Recently, after the release of the OpenAI o1 model for “logical” reasoning, users began to notice an interesting phenomenon. The model sometimes starts “thinking” in another language, such as Chinese or Persian, even if the question is asked in English. When solving tasks like “How many ‘R’s are in the word ‘strawberry’?,” o1 first performs a series of logical steps, and the final answer is provided in English. However, some steps are carried out in another language.
OpenAI has not provided an explanation for this model behavior, but experts have put forward various theories. Some point out that models like o1 are trained on datasets containing many Chinese characters. Others believe this may result from using Chinese data labeling services during model training. Ted Xiao from Google DeepMind suggested that the influence of Chinese linguistics on logic could be caused by involving third-party Chinese data providers for scientific and mathematical tasks.
Other experts disagree with this hypothesis, noting that o1 can just as easily switch to Hindi, Thai, or another language. This may be because models choose the language they consider most efficient for achieving their goal.

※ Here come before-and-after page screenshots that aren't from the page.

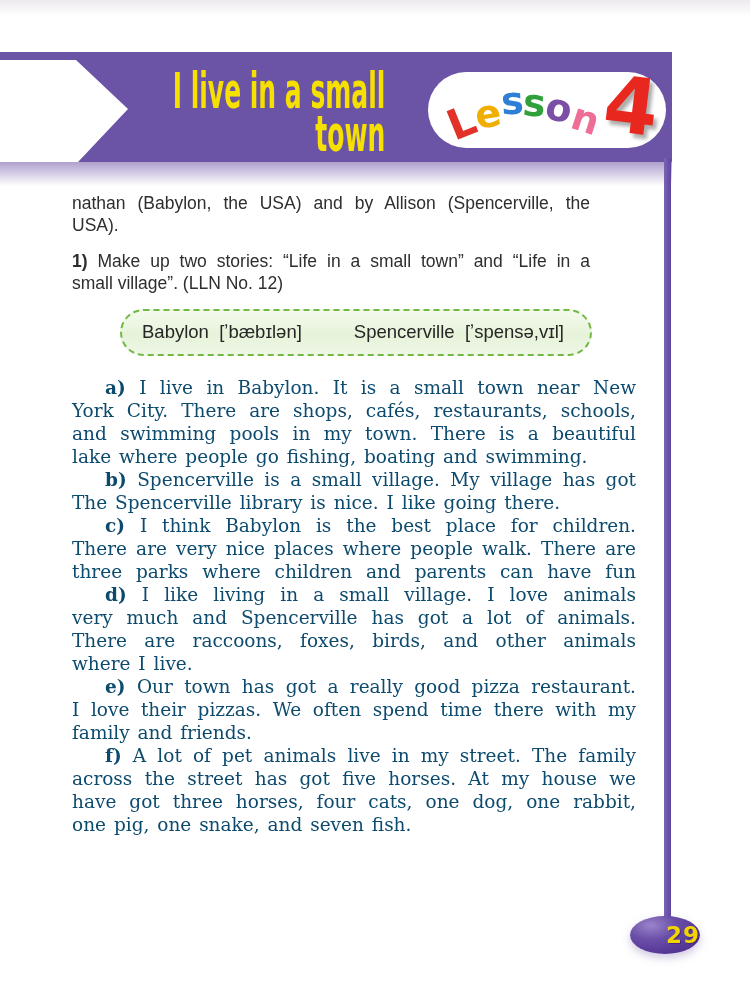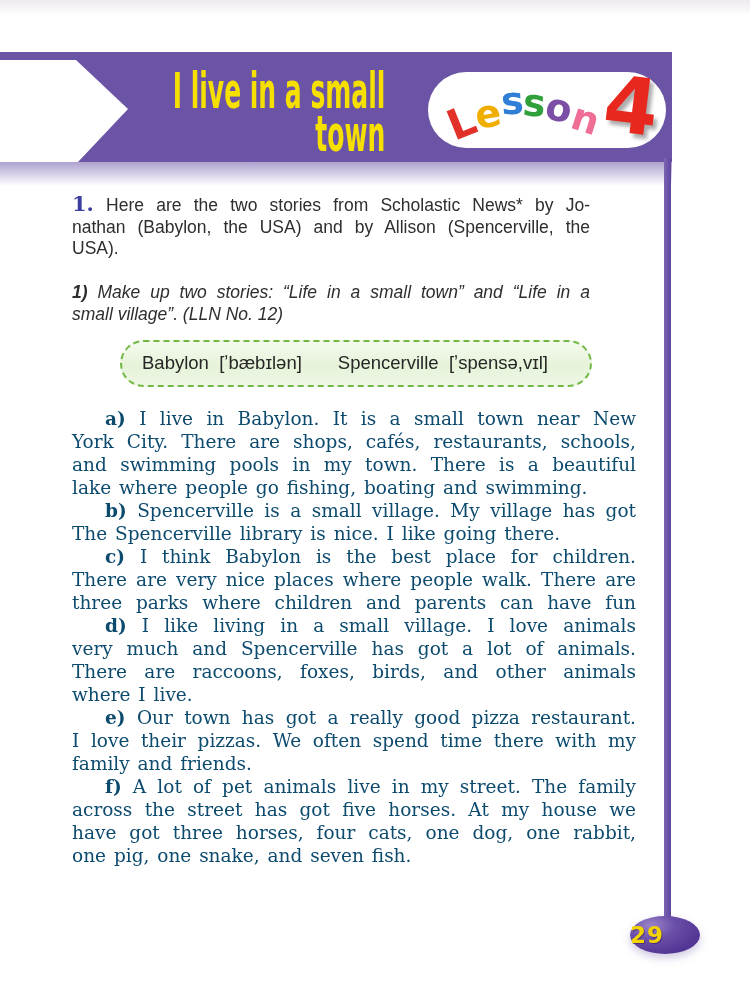--- a/index.html
+++ b/index.html
@@ -140,10 +140,6 @@
   <div class="content">
 
     <div class="intro">
-      <div class="jl">
-        <b class="enum" style="color: rgb(61, 61, 160);">1.</b>
-        <span>Here are the two stories from Scholastic News* by Jo-</span>
-      </div>
       <div class="jl"><span>nathan (Babylon, the USA) and by Allison (Spencerville, the</span></div>
       <div class="jl last"><span>USA).</span></div>
     </div>

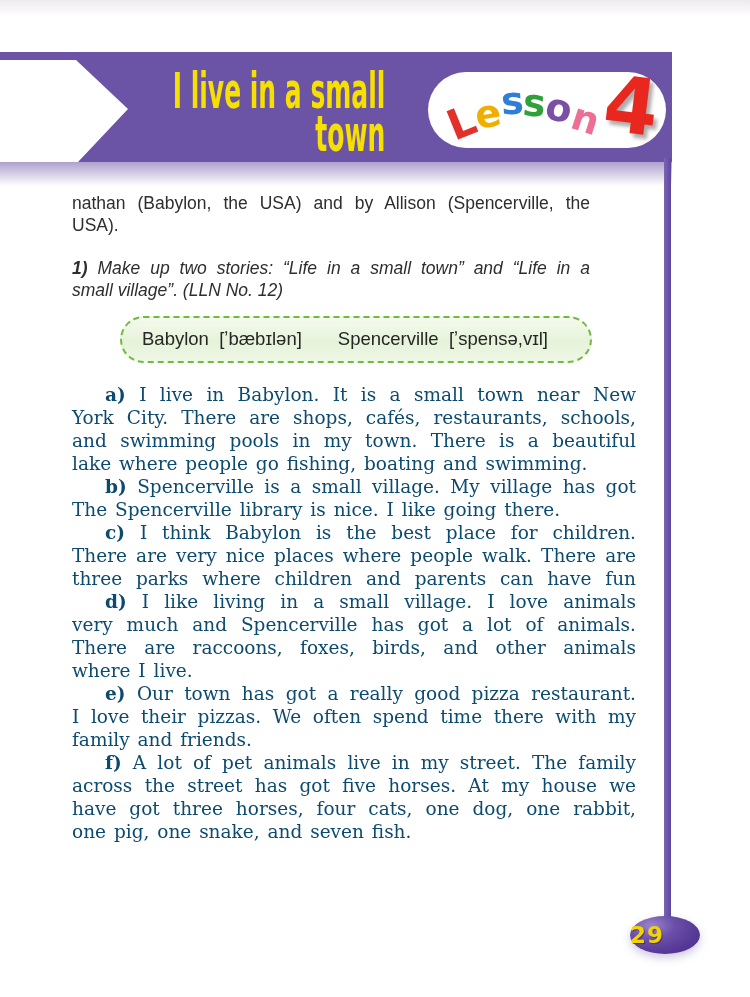--- a/index.html
+++ b/index.html
@@ -84,7 +84,7 @@
     width:518px; font-size:17.5px; line-height:21.7px; color:#2e2e2e;
     font-family:"Liberation Sans", sans-serif;
   }
-  .task { margin-top:22px;font-style:italic; }
+  .task { margin-top:15px; }
   .enum {
     font-family:"DejaVu Serif", serif; font-weight:bold; font-size:21px;
   }

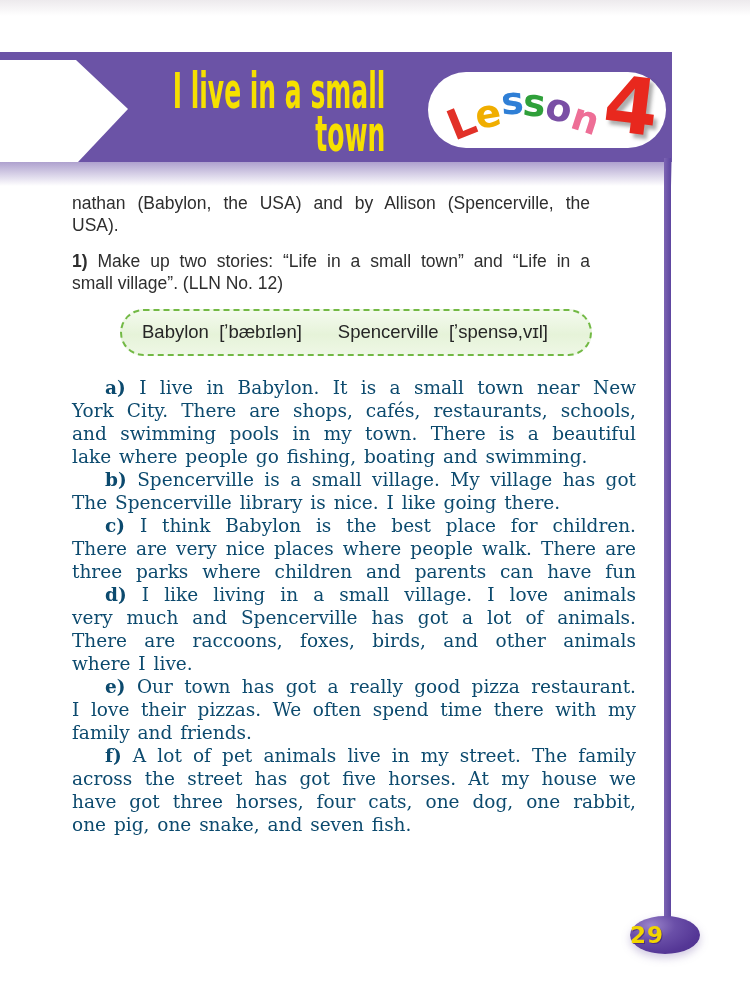--- a/index.html
+++ b/index.html
@@ -94,7 +94,7 @@
     margin:14px 0 0 48px; width:472px; height:47px;
     border:2px dashed #72b944; border-radius:26px;
     background:linear-gradient(to bottom,#f4faee 0%,#e6f3d9 55%,#eef7e5 100%);
-    display:flex; align-items:center; padding-left:20px; gap:36px;
+    display:flex; align-items:center; padding-left:20px; gap:52px;
     font-size:18.5px; color:#262626;
   }
   .vocab-item { white-space:pre; }

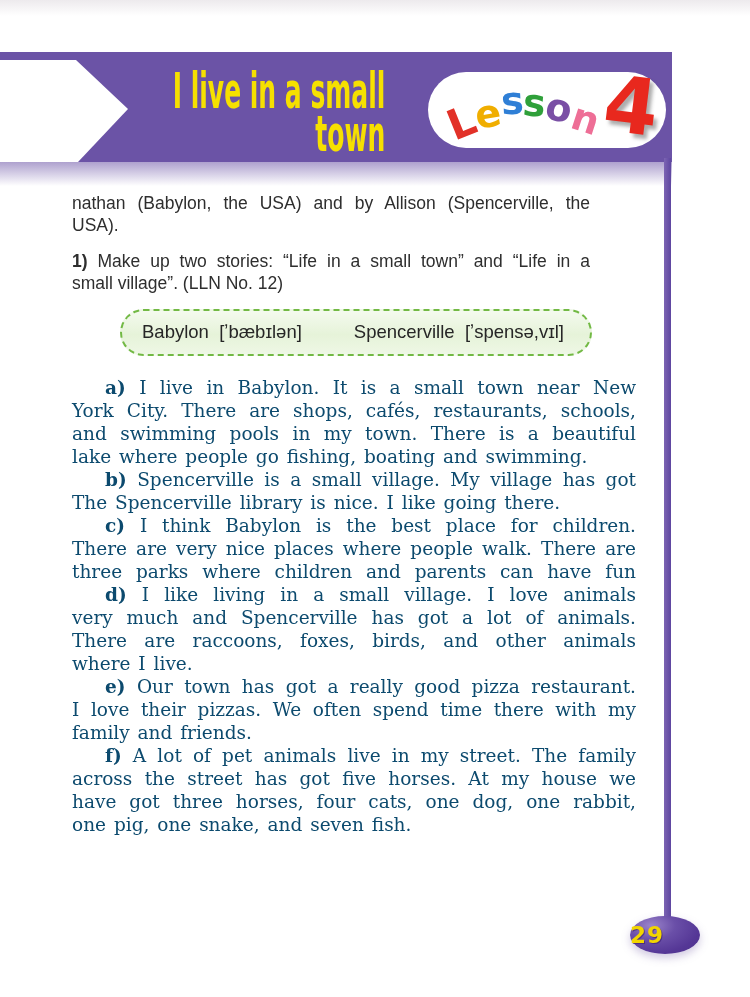--- a/index.html
+++ b/index.html
@@ -67,7 +67,7 @@
     position:absolute; left:630px; top:916px; width:70px; height:38px;
     border-radius:50%;
     background:radial-gradient(ellipse at 30% 25%, #9b84cb 0%, #6a4fa8 35%, #553796 70%, #4b2f8b 100%);
-    display:flex; align-items:center; justify-content:flex-start;
+    display:flex; align-items:center; justify-content:flex-end;
     box-shadow:0 4px 8px rgba(120,100,170,0.35);
   }
   .page-badge b {

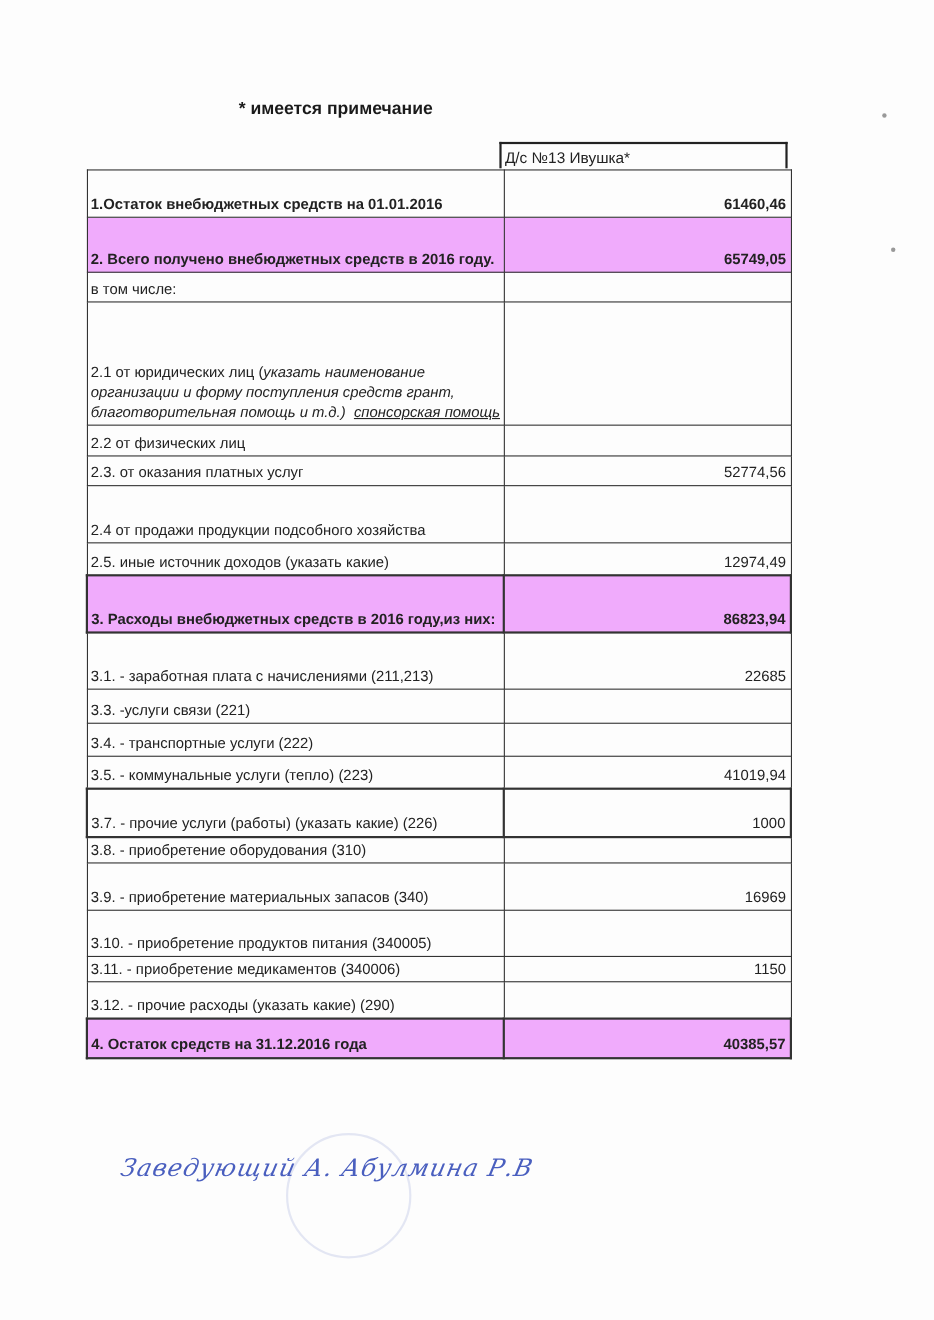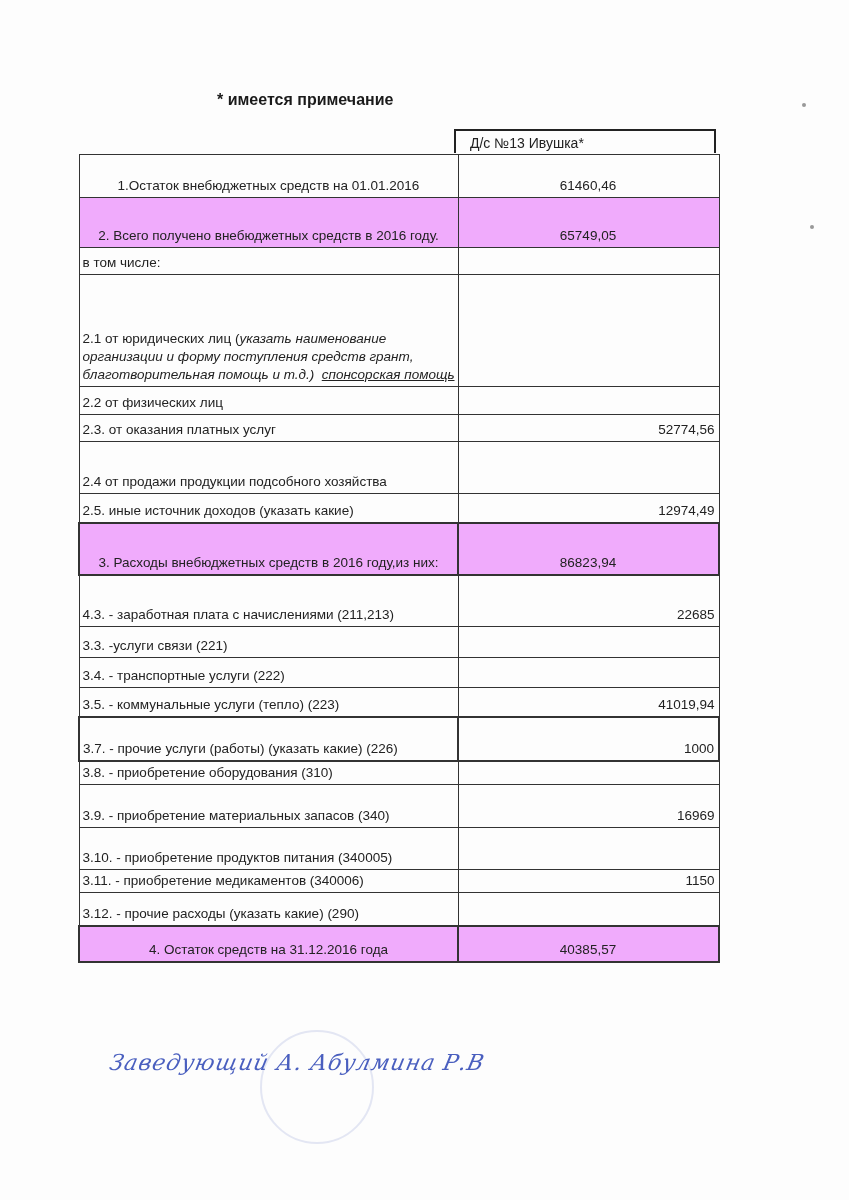--- a/index.html
+++ b/index.html
@@ -11,7 +11,7 @@
   .topmark { position: absolute; top: 14px; left: 335px; width: 90px; height: 6px; color:#bbb; font-size:8px; }
   .note { position: absolute; top: 91px; left: 217px; font-size: 16px; font-weight: bold; color: #1a1a1a; }
   .hdr { position: absolute; top: 129px; left: 454px; width: 262px; height: 24px;
-    border: 2px solid #222; border-bottom: none; font-size: 14px; padding: 4px 14px; box-sizing: border-box; }
+    border: 2px solid #222; border-bottom: none; font-size: 14px; padding: 4px 3px; box-sizing: border-box; }
   table.rep { position: absolute; top: 154px; left: 78px; width: 642px; border-collapse: collapse; table-layout: fixed; }
   table.rep td { border: 1.5px solid #333; font-size: 13.5px; vertical-align: bottom; padding: 2px 3px; line-height: 18px; }
   table.rep td.lbl { width: 372px; }

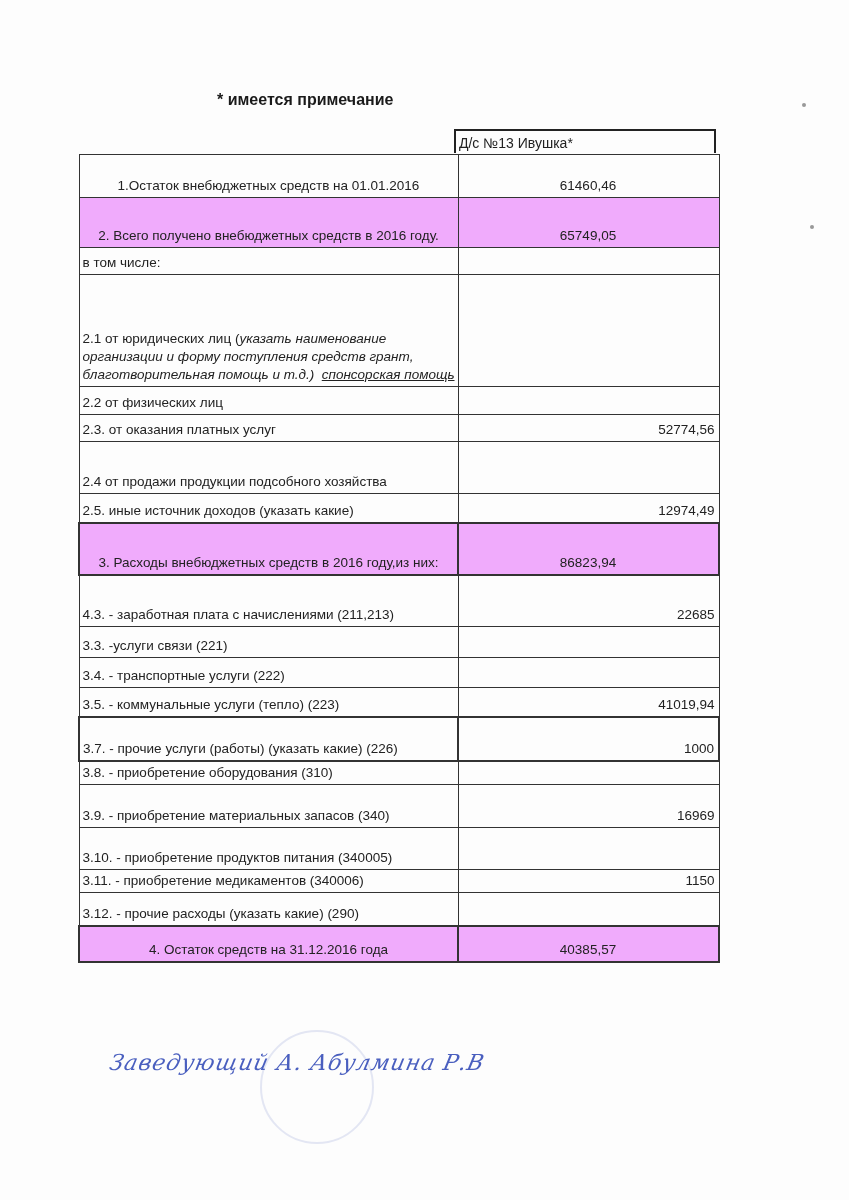--- a/index.html
+++ b/index.html
@@ -17,7 +17,7 @@
   table.rep td.lbl { width: 372px; }
   table.rep td.val { text-align: right; padding-right: 4px; }
   table.rep tr.shade td { background: #f0abfc; }
-  table.rep tr.bold td { font-weight: normal; text-align: center; }
+  table.rep tr.bold td { font-weight: bold; }
   table.rep tr.thick td { border-width: 2.5px; }
   .it { font-style: italic; }
   .ul { text-decoration: underline; font-style: italic; }

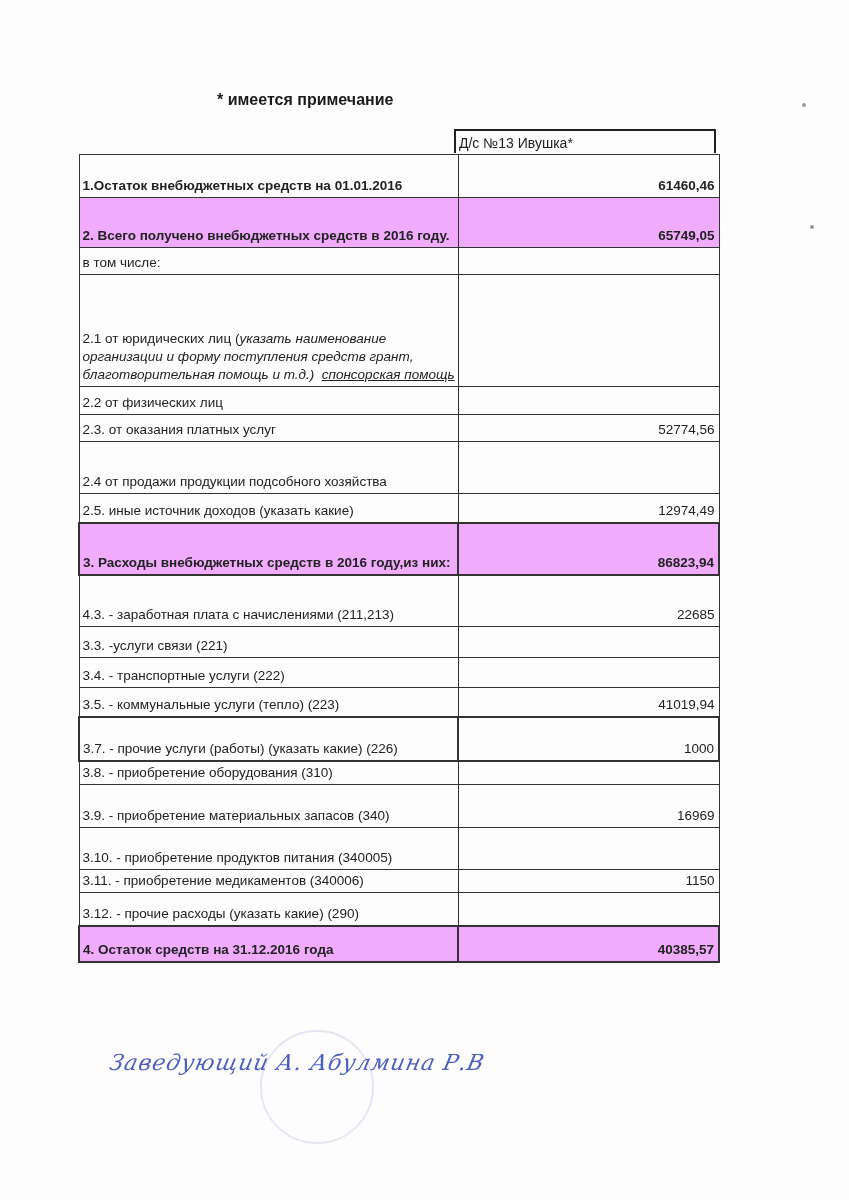--- a/index.html
+++ b/index.html
@@ -73,7 +73,7 @@
     <td class="val">86823,94</td>
   </tr>
   <tr style="height:52px">
-    <td class="lbl">4.3. - заработная плата с начислениями (211,213)</td>
+    <td class="lbl">3.1. - заработная плата с начислениями (211,213)</td>
     <td class="val">22685</td>
   </tr>
   <tr style="height:31px">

Matthew Guzdial from the University of Alberta noted that for the model, all languages are simply text, and it does not understand the difference between them.
Tezheng Wang from Hugging Face agrees that language inconsistencies can be explained by associations the models form during training. For example, for performing mathematical calculations, Chinese may be more convenient due to the brevity of words. However, for other topics, such as unconscious bias, models may automatically switch to English. Despite various theories, the exact reason remains unknown.